Não é um estado fixo. É uma ascensão
para Deus, uma continuidade de esforços,
uma tendência incessante para aproximar-se
do ideal sobrenatural: Ad ea quae priora
sunt extendens meipsum (Filip 3,13).
Toda santidade no mundo é relativa;
pode e deve aumentar continuamente.
Quanto mais a alma se une a Deus, e afunda-se
na sua infinidade, tanto mais os espaços se
estendem e os horizontes se ampliam.
É o infinito a atravessar.
Afasta, pois, de teu espírito essa falsa
idéia de que aqui na terra encontrarás
repouso. Não estás no mundo para
gozar de Deus, mas para amá-Lo no
trabalho, no sofrimento e na luta.
E se há luta, haverá quedas algumas vezes... o soldado
que combate valorosamente expõe-se a golpes e
ferimentos, porém suas cicatrizes são para ele títulos
de glória. Muitos há que não distinguem, na vida
espiritual, a parte que lhes pertence e a que pertence
a Deus.
... A deles consiste, antes de tudo, em amar a
Deus, esforçar-se por pertencer-lhe, pedir-lhe
mais amor, e, em seguida, em levantar-se
sempre com simplicidade após suas faltas,
e purificar-se no sangue de Jesus.
Quanto ao mais, tudo é obra do Mestre.
Enquanto a alma luta e geme pelas suas
faltas e lamenta-se por não saber
amar a Deus, esse Deus invisivelmente,
enriquece-a com graças, orna-a de virtudes,
cava nela a humildade e a paciência e
une-se-lhe por tantas cadeias quantas
ela faz de atos de amor e contrição.
E esse trabalho a dois prossegue até ao
último instante da vida. A alma não viu
senão faltas, e, com efeito, ela recaiu
muitas vezes, e Deus não quis contar
senão os atos de amor.
...Alma de boa vontade, não te aflijas,
pois, por tuas faltas. Pede sempre
perdão a Jesus e recomeça, sem te cansar,
tua vida de amor.
Bem vês, o indispensável é amar,
amar sempre. O amor dar-te-á
constância na luta, como te dará a
compunção e o espírito de oração.
- O amor te ensinará a purificar tua
vontade pelo desapego, disciplinar
tua liberdade pela obediência,
desembaraçar tua inteligência dos
pensamentos inúteis.
- O amor te excitará à reflexão, retificará
teu raciocínio pela humildade, dirigirá tua
imaginação e acalmará tuas paixões.
- O amor reprimirá teus sentidos na pureza,
desprenderá tua alma de todos os bens terrestres.

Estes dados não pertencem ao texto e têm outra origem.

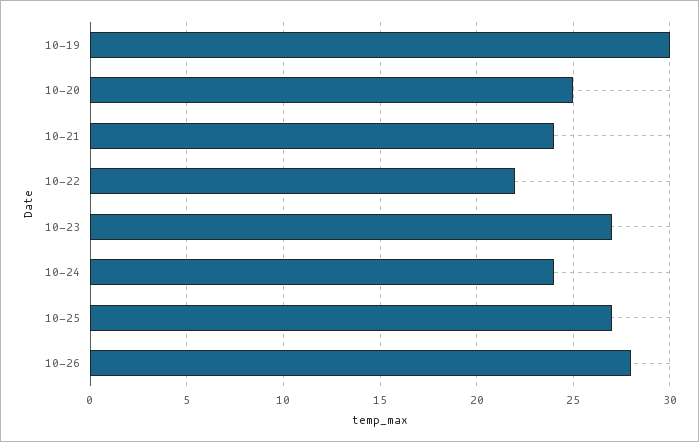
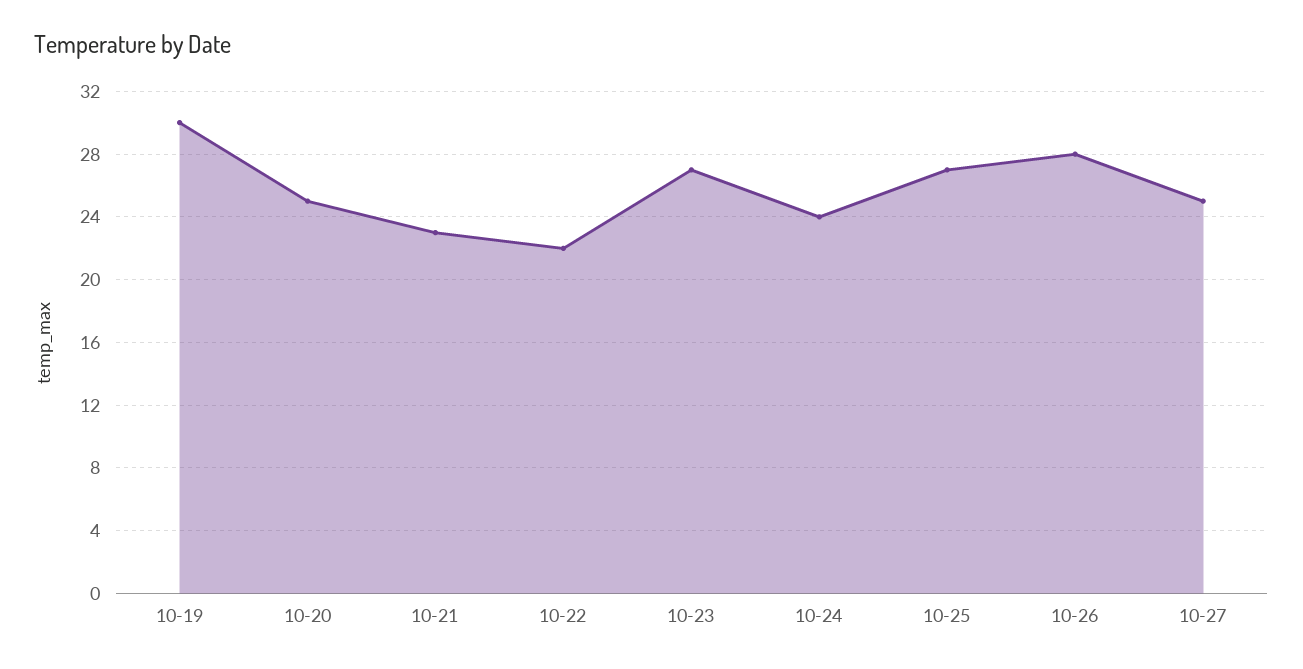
10-21: 24 -> 23
10-27: none -> 25

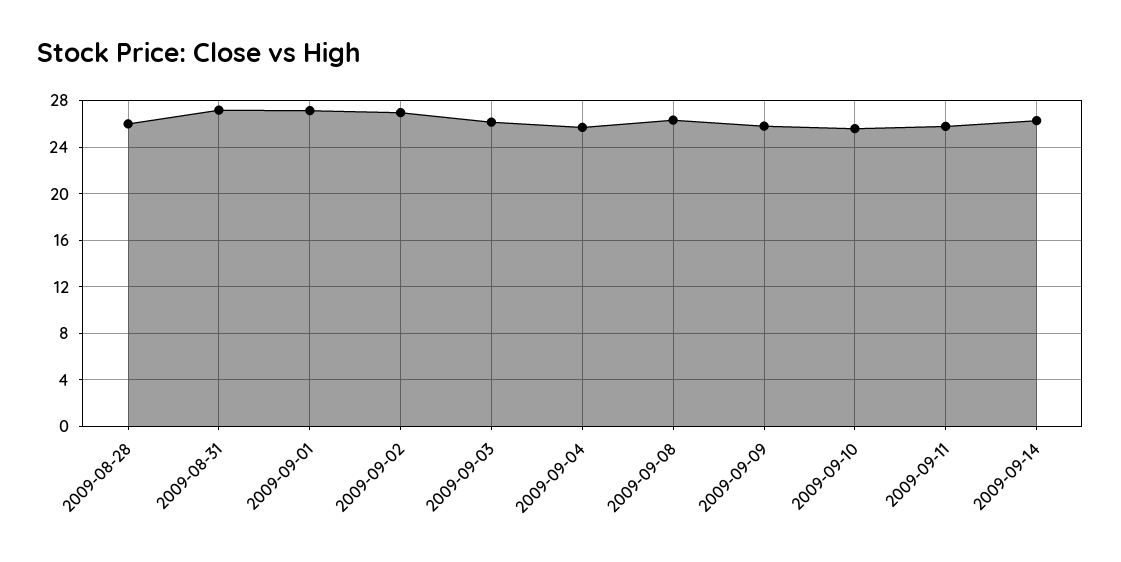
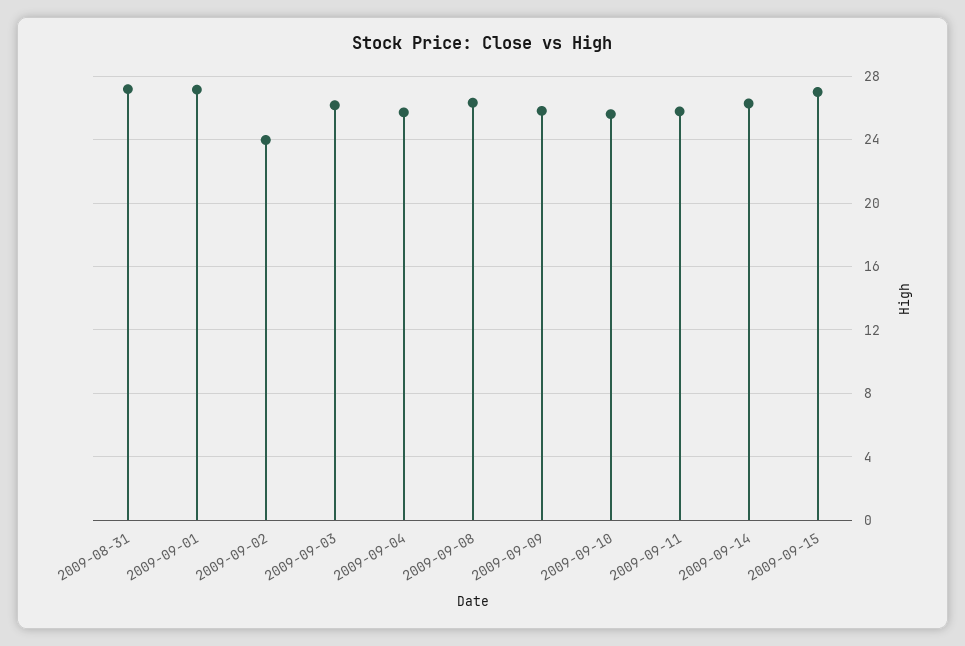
2009-08-28: 26 -> none
2009-09-02: 27 -> 24
2009-09-15: none -> 27

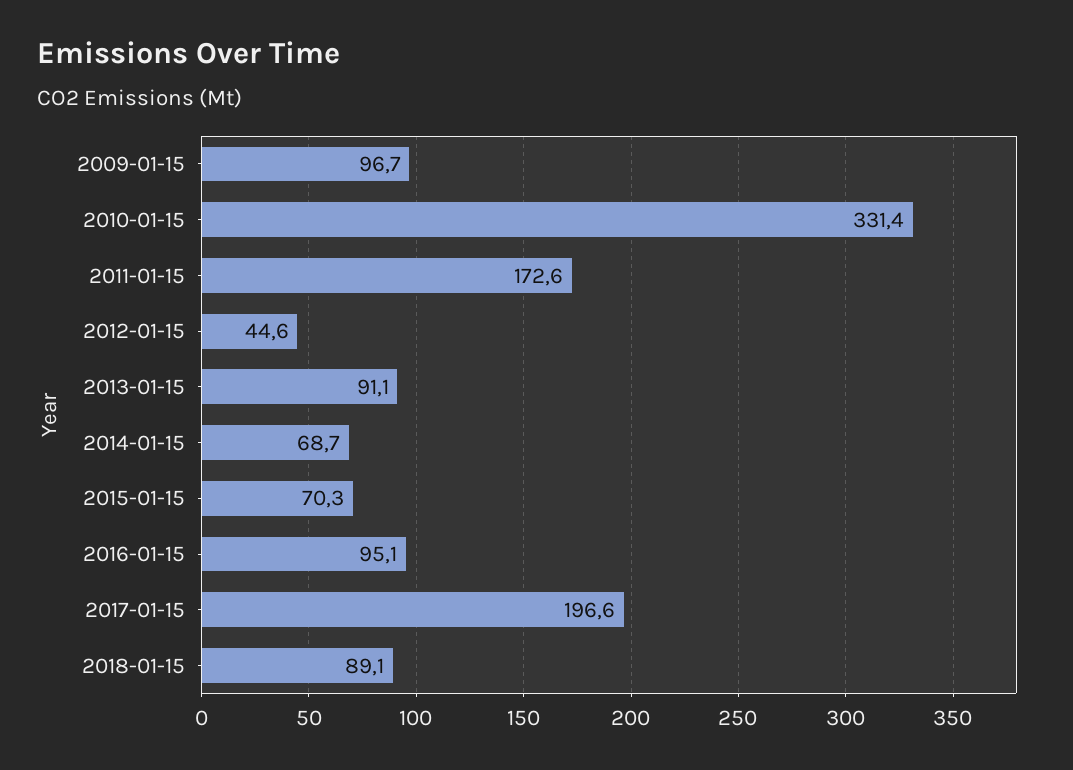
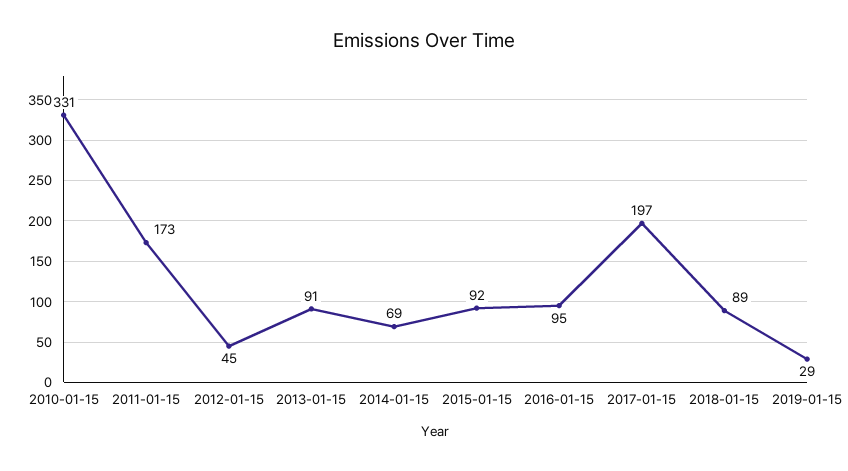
2009-01-15: 96.7 -> none
2015-01-15: 70.3 -> 92
2019-01-15: none -> 29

- O amor te conduzirá à intimidade de Jesus,
revelando-te o mistério de sua paixão, de
sua vida eucarística, de sua vida mística, que
continua em ti.
- O amor te ensinará, enfim, a desapegar-te
de ti mesmo para seres um com Jesus, viver
Dele, agir com Ele, sofrer com Ele, e
continuar, por Ele, a obra da redenção.
Assim, tudo começa, aperfeiçoa-se e acaba
no amor.
Ó minha alma!...renova a Jesus a resolução
de ser constante no amor.
Se o cansaço, o desânimo ou a desconfiança
buscam invadir-te, olharás para o céu.
Jesus lá está e cuida de ti. Ninguém te
arrancará de suas divinas mãos. Ele é
o Amigo fiel, que começou e terminará
a obra de tua santificação. Terminá-la-á
não obstante as dificuldades exteriores e
interiores, contanto que tenhas confiança
Nele e que o deixes agir em tua alma.